Output each entry below as it stands, leaving out every picture.

—————

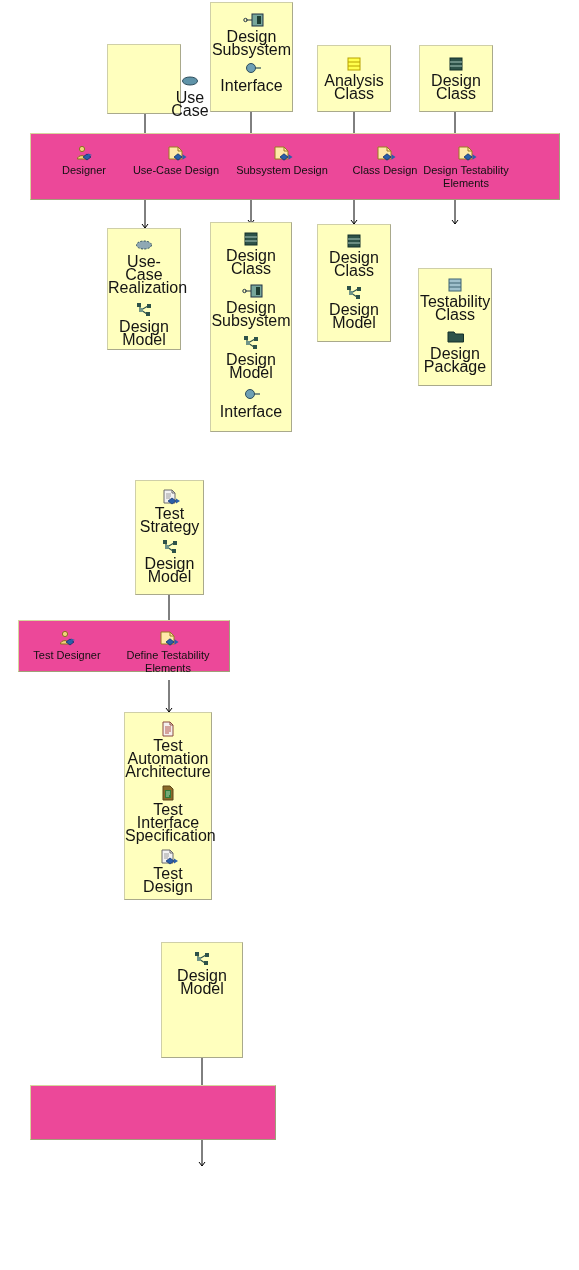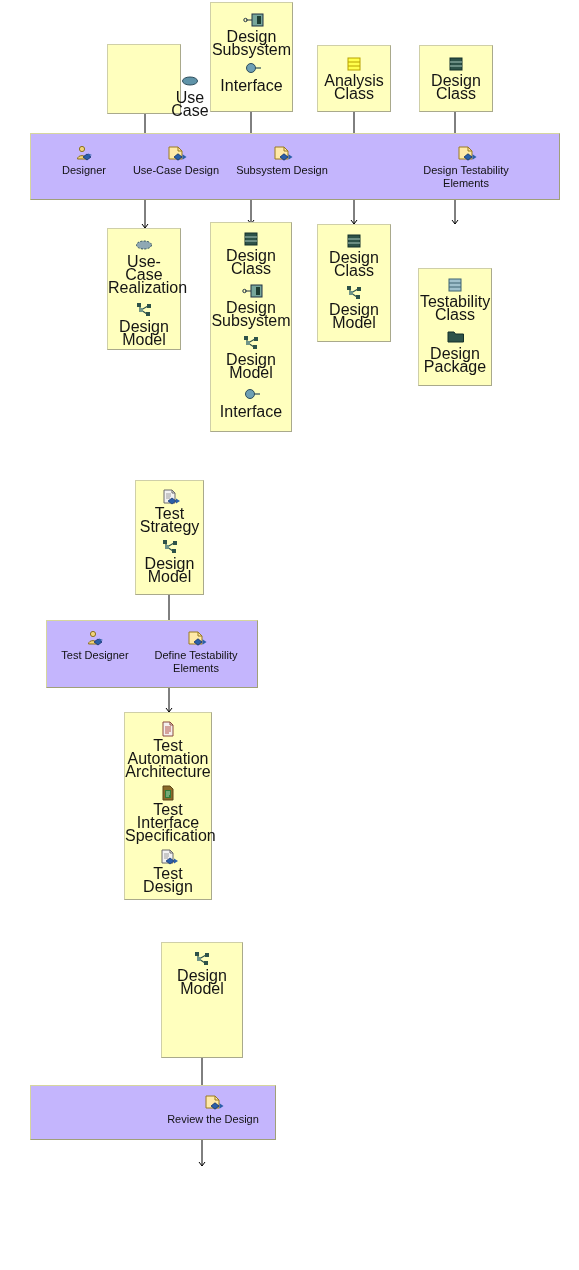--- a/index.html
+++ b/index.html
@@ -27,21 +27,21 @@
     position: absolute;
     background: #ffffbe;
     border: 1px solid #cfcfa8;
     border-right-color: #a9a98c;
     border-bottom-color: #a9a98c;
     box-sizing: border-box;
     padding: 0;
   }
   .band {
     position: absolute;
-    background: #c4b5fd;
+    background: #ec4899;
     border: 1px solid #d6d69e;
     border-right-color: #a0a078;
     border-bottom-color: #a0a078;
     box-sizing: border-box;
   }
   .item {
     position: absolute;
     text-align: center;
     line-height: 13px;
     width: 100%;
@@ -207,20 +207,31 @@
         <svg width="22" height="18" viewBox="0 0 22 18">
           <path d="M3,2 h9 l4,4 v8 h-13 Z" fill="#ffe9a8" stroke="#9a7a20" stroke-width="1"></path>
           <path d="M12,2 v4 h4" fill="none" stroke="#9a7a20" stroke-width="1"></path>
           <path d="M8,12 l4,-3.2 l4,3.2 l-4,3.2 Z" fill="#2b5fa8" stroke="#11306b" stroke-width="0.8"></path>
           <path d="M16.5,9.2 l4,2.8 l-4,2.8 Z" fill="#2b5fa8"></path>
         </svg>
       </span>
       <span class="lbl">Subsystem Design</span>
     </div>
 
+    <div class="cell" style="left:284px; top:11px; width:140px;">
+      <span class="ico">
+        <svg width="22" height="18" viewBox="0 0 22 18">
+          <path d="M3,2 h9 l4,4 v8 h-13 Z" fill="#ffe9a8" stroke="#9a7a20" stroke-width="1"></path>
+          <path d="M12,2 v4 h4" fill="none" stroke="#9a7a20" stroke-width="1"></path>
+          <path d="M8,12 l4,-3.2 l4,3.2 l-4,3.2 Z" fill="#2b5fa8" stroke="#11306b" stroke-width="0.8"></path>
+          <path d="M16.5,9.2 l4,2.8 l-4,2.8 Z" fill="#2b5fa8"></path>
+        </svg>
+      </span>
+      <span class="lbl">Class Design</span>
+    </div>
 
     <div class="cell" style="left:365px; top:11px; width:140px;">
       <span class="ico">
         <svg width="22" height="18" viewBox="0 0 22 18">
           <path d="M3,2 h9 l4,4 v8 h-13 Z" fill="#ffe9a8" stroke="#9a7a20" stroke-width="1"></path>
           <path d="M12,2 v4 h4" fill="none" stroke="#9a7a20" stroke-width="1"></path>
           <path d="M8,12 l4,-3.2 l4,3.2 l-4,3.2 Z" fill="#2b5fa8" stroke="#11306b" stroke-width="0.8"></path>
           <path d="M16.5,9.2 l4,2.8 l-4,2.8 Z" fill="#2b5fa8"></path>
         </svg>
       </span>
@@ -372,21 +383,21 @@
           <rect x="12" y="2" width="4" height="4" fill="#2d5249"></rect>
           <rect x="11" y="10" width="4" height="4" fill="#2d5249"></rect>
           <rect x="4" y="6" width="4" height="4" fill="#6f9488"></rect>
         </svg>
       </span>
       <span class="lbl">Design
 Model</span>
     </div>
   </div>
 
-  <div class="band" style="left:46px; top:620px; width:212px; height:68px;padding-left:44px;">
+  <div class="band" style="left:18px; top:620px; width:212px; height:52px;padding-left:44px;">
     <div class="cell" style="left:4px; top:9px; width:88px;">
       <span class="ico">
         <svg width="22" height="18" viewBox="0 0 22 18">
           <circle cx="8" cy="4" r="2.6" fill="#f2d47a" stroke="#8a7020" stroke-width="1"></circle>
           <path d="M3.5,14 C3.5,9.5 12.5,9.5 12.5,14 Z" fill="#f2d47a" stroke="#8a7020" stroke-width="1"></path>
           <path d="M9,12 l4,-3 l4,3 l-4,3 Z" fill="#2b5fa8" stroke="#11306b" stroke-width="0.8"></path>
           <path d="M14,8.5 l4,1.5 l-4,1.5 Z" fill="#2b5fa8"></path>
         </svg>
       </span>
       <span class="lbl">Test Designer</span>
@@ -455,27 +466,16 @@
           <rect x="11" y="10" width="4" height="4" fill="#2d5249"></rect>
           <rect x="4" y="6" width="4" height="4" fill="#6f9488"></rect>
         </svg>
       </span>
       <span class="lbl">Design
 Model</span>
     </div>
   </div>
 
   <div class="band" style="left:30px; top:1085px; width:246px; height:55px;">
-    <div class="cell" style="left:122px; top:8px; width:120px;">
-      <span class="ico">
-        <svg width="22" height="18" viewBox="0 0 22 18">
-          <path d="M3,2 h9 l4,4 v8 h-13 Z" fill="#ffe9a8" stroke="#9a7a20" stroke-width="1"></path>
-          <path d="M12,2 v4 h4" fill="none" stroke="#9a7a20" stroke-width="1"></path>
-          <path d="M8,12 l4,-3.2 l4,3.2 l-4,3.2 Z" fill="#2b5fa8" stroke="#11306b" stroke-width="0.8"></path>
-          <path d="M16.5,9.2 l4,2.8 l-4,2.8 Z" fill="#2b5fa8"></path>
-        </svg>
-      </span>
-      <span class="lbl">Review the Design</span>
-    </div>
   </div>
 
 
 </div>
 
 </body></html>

—————

Response for this exercise:
--- a/index.html
+++ b/index.html
@@ -27,21 +27,21 @@
     position: absolute;
     background: #ffffbe;
     border: 1px solid #cfcfa8;
     border-right-color: #a9a98c;
     border-bottom-color: #a9a98c;
     box-sizing: border-box;
     padding: 0;
   }
   .band {
     position: absolute;
-    background: #c4b5fd;
+    background: #ec4899;
     border: 1px solid #d6d69e;
     border-right-color: #a0a078;
     border-bottom-color: #a0a078;
     box-sizing: border-box;
   }
   .item {
     position: absolute;
     text-align: center;
     line-height: 13px;
     width: 100%;
@@ -207,20 +207,31 @@
         <svg width="22" height="18" viewBox="0 0 22 18">
           <path d="M3,2 h9 l4,4 v8 h-13 Z" fill="#ffe9a8" stroke="#9a7a20" stroke-width="1"></path>
           <path d="M12,2 v4 h4" fill="none" stroke="#9a7a20" stroke-width="1"></path>
           <path d="M8,12 l4,-3.2 l4,3.2 l-4,3.2 Z" fill="#2b5fa8" stroke="#11306b" stroke-width="0.8"></path>
           <path d="M16.5,9.2 l4,2.8 l-4,2.8 Z" fill="#2b5fa8"></path>
         </svg>
       </span>
       <span class="lbl">Subsystem Design</span>
     </div>
 
+    <div class="cell" style="left:284px; top:11px; width:140px;">
+      <span class="ico">
+        <svg width="22" height="18" viewBox="0 0 22 18">
+          <path d="M3,2 h9 l4,4 v8 h-13 Z" fill="#ffe9a8" stroke="#9a7a20" stroke-width="1"></path>
+          <path d="M12,2 v4 h4" fill="none" stroke="#9a7a20" stroke-width="1"></path>
+          <path d="M8,12 l4,-3.2 l4,3.2 l-4,3.2 Z" fill="#2b5fa8" stroke="#11306b" stroke-width="0.8"></path>
+          <path d="M16.5,9.2 l4,2.8 l-4,2.8 Z" fill="#2b5fa8"></path>
+        </svg>
+      </span>
+      <span class="lbl">Class Design</span>
+    </div>
 
     <div class="cell" style="left:365px; top:11px; width:140px;">
       <span class="ico">
         <svg width="22" height="18" viewBox="0 0 22 18">
           <path d="M3,2 h9 l4,4 v8 h-13 Z" fill="#ffe9a8" stroke="#9a7a20" stroke-width="1"></path>
           <path d="M12,2 v4 h4" fill="none" stroke="#9a7a20" stroke-width="1"></path>
           <path d="M8,12 l4,-3.2 l4,3.2 l-4,3.2 Z" fill="#2b5fa8" stroke="#11306b" stroke-width="0.8"></path>
           <path d="M16.5,9.2 l4,2.8 l-4,2.8 Z" fill="#2b5fa8"></path>
         </svg>
       </span>
@@ -372,21 +383,21 @@
           <rect x="12" y="2" width="4" height="4" fill="#2d5249"></rect>
           <rect x="11" y="10" width="4" height="4" fill="#2d5249"></rect>
           <rect x="4" y="6" width="4" height="4" fill="#6f9488"></rect>
         </svg>
       </span>
       <span class="lbl">Design
 Model</span>
     </div>
   </div>
 
-  <div class="band" style="left:46px; top:620px; width:212px; height:68px;padding-left:44px;">
+  <div class="band" style="left:18px; top:620px; width:212px; height:52px;padding-left:44px;">
     <div class="cell" style="left:4px; top:9px; width:88px;">
       <span class="ico">
         <svg width="22" height="18" viewBox="0 0 22 18">
           <circle cx="8" cy="4" r="2.6" fill="#f2d47a" stroke="#8a7020" stroke-width="1"></circle>
           <path d="M3.5,14 C3.5,9.5 12.5,9.5 12.5,14 Z" fill="#f2d47a" stroke="#8a7020" stroke-width="1"></path>
           <path d="M9,12 l4,-3 l4,3 l-4,3 Z" fill="#2b5fa8" stroke="#11306b" stroke-width="0.8"></path>
           <path d="M14,8.5 l4,1.5 l-4,1.5 Z" fill="#2b5fa8"></path>
         </svg>
       </span>
       <span class="lbl">Test Designer</span>
@@ -455,27 +466,16 @@
           <rect x="11" y="10" width="4" height="4" fill="#2d5249"></rect>
           <rect x="4" y="6" width="4" height="4" fill="#6f9488"></rect>
         </svg>
       </span>
       <span class="lbl">Design
 Model</span>
     </div>
   </div>
 
   <div class="band" style="left:30px; top:1085px; width:246px; height:55px;">
-    <div class="cell" style="left:122px; top:8px; width:120px;">
-      <span class="ico">
-        <svg width="22" height="18" viewBox="0 0 22 18">
-          <path d="M3,2 h9 l4,4 v8 h-13 Z" fill="#ffe9a8" stroke="#9a7a20" stroke-width="1"></path>
-          <path d="M12,2 v4 h4" fill="none" stroke="#9a7a20" stroke-width="1"></path>
-          <path d="M8,12 l4,-3.2 l4,3.2 l-4,3.2 Z" fill="#2b5fa8" stroke="#11306b" stroke-width="0.8"></path>
-          <path d="M16.5,9.2 l4,2.8 l-4,2.8 Z" fill="#2b5fa8"></path>
-        </svg>
-      </span>
-      <span class="lbl">Review the Design</span>
-    </div>
   </div>
 
 
 </div>
 
 </body></html>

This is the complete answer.